— The task —
Give back every record below in full and exactly, but without a single image.

◇ ◇ ◇ ◇ ◇ ◇ ◇

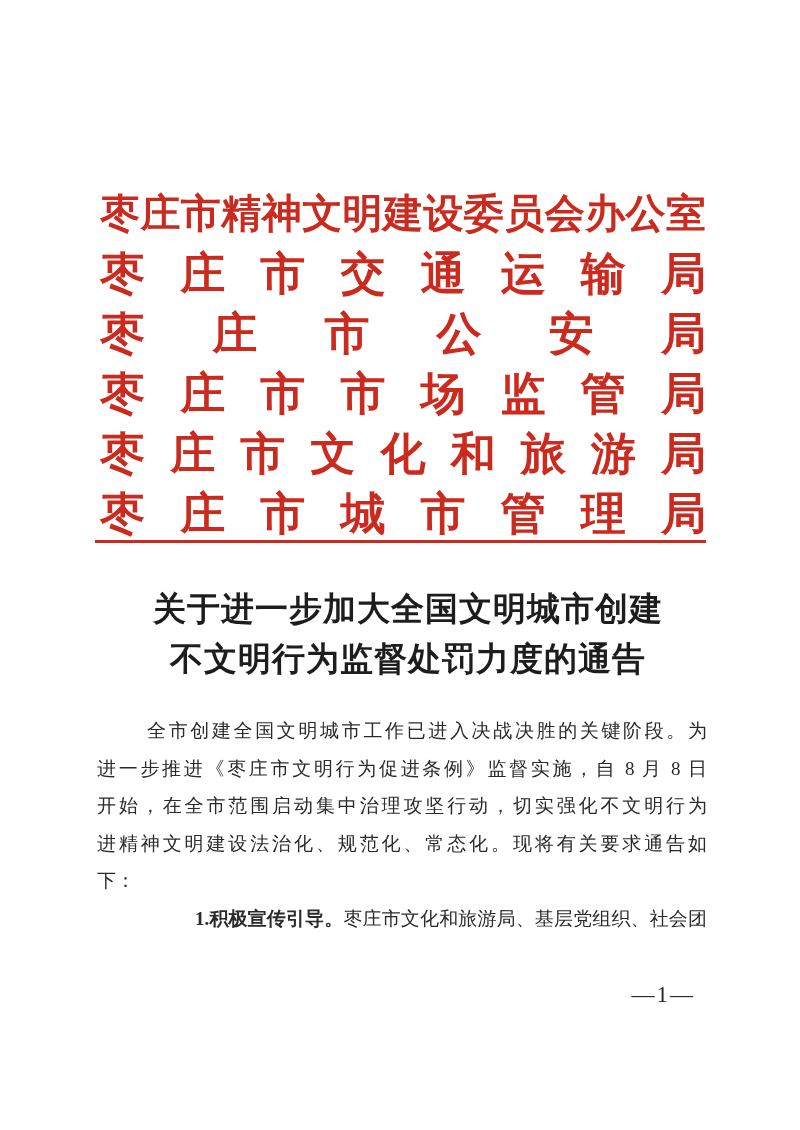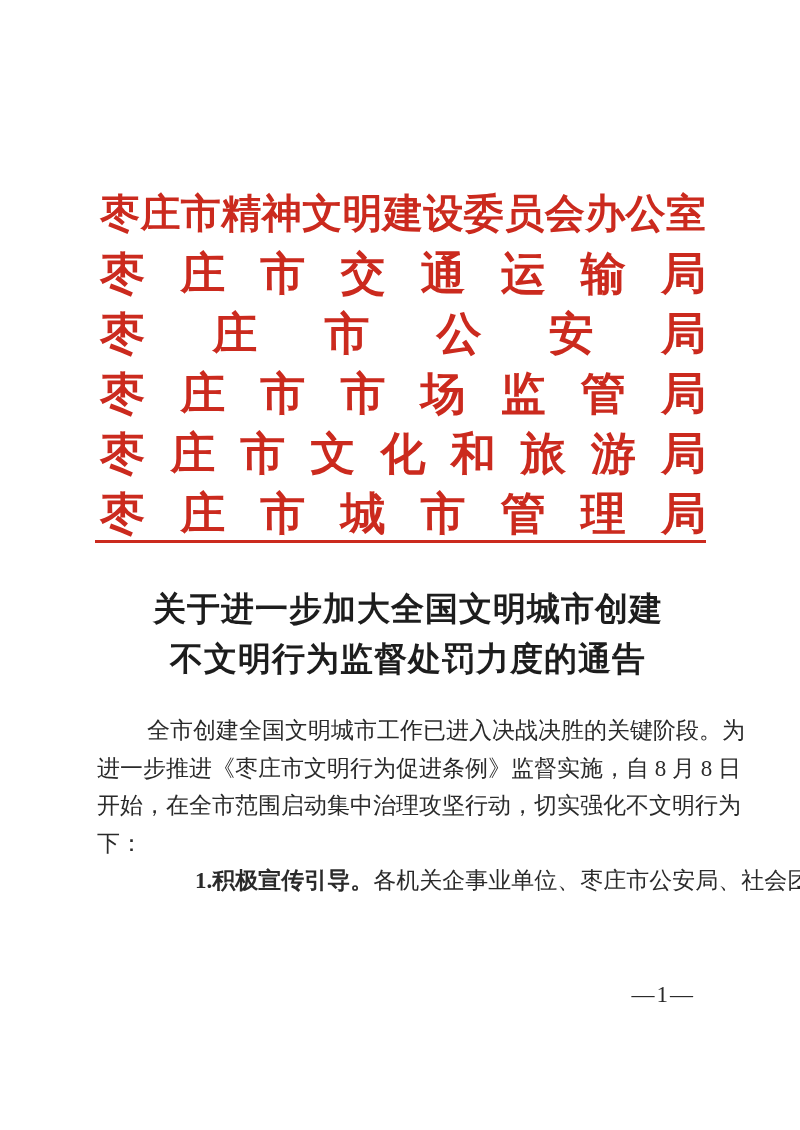--- a/index.html
+++ b/index.html
@@ -61,7 +61,7 @@
     top: 712px;
     left: 97px;
     width: 610px;
-    font-size: 23px;
+    font-size: 19px;
     line-height: 37.5px;
     color: #2a2a2a;
   }

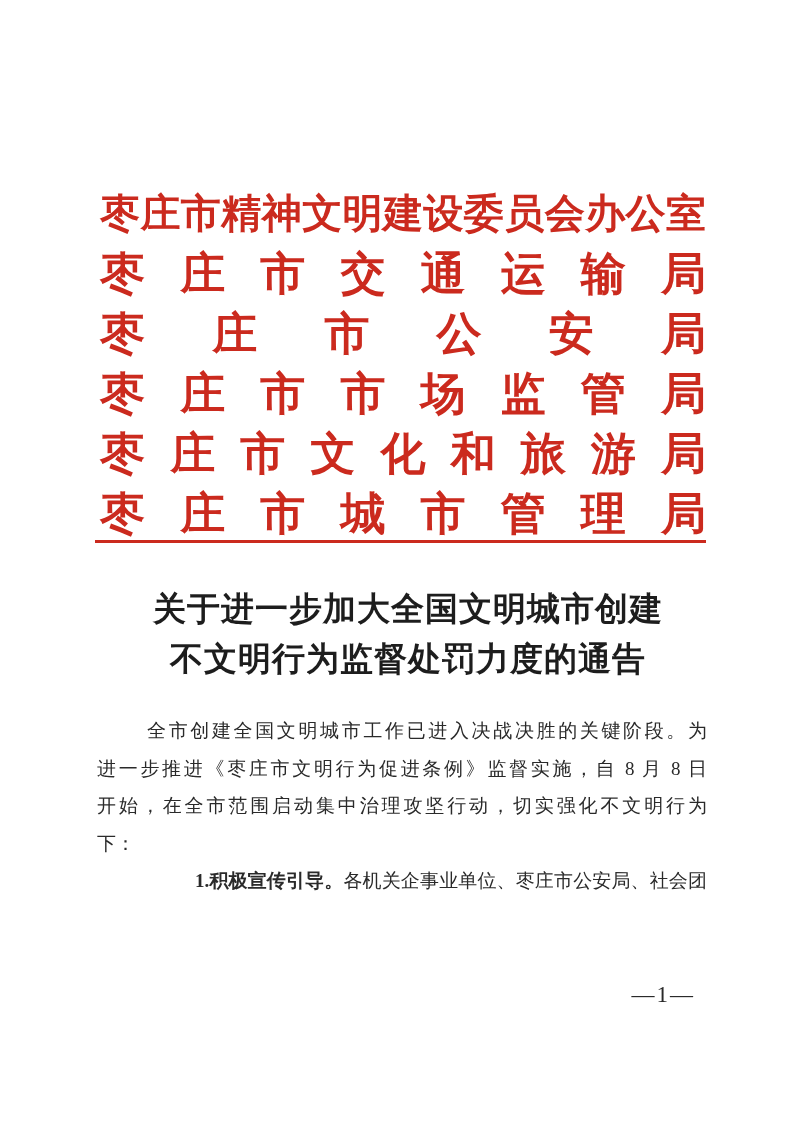--- a/index.html
+++ b/index.html
@@ -110,6 +110,7 @@
     <div class="bline indent">全市创建全国文明城市工作已进入决战决胜的关键阶段。为</div>
     <div class="bline">进一步推进《枣庄市文明行为促进条例》监督实施，自 8 月 8 日</div>
     <div class="bline">开始，在全市范围启动集中治理攻坚行动，切实强化不文明行为</div>
+    <div class="bline">进精神文明建设法治化、规范化、常态化。现将有关要求通告如</div>
     <div class="bline plain">下：</div>
     <div class="bline indent">
       <span class="bold-run">1.积极宣传引导。</span><span>各机关企事业单位、枣庄市公安局、社会团</span>

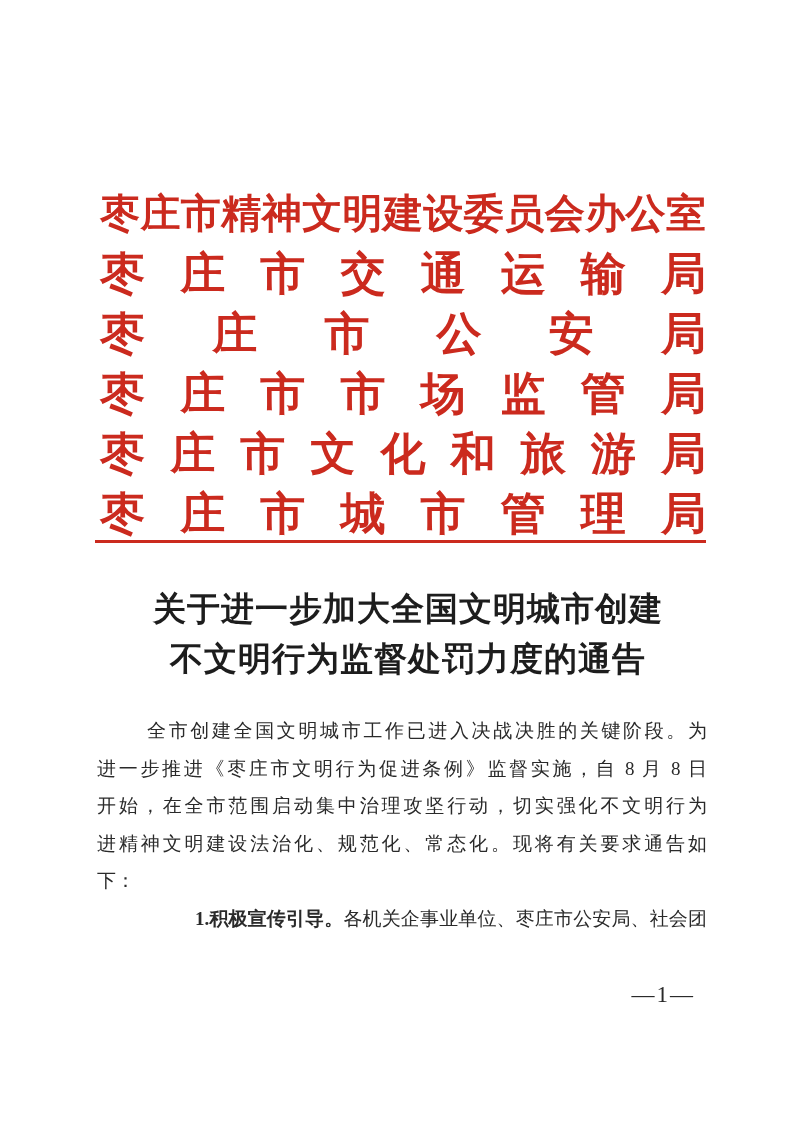--- a/index.html
+++ b/index.html
@@ -113,7 +113,7 @@
     <div class="bline">进精神文明建设法治化、规范化、常态化。现将有关要求通告如</div>
     <div class="bline plain">下：</div>
     <div class="bline indent">
-      <span class="bold-run">1.积极宣传引导。</span><span>各机关企事业单位、枣庄市公安局、社会团</span>
+      <span class="bold-run">1.积极宣传引导。</span><span>枣庄市文化和旅游局、基层党组织、社会团</span>
     </div>
   </div>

◇ ◇ ◇ ◇ ◇ ◇ ◇

— The answer —
--- a/index.html
+++ b/index.html
@@ -61,7 +61,7 @@
     top: 712px;
     left: 97px;
     width: 610px;
-    font-size: 23px;
+    font-size: 19px;
     line-height: 37.5px;
     color: #2a2a2a;
   }

--- a/index.html
+++ b/index.html
@@ -110,6 +110,7 @@
     <div class="bline indent">全市创建全国文明城市工作已进入决战决胜的关键阶段。为</div>
     <div class="bline">进一步推进《枣庄市文明行为促进条例》监督实施，自 8 月 8 日</div>
     <div class="bline">开始，在全市范围启动集中治理攻坚行动，切实强化不文明行为</div>
+    <div class="bline">进精神文明建设法治化、规范化、常态化。现将有关要求通告如</div>
     <div class="bline plain">下：</div>
     <div class="bline indent">
       <span class="bold-run">1.积极宣传引导。</span><span>各机关企事业单位、枣庄市公安局、社会团</span>

--- a/index.html
+++ b/index.html
@@ -113,7 +113,7 @@
     <div class="bline">进精神文明建设法治化、规范化、常态化。现将有关要求通告如</div>
     <div class="bline plain">下：</div>
     <div class="bline indent">
-      <span class="bold-run">1.积极宣传引导。</span><span>各机关企事业单位、枣庄市公安局、社会团</span>
+      <span class="bold-run">1.积极宣传引导。</span><span>枣庄市文化和旅游局、基层党组织、社会团</span>
     </div>
   </div>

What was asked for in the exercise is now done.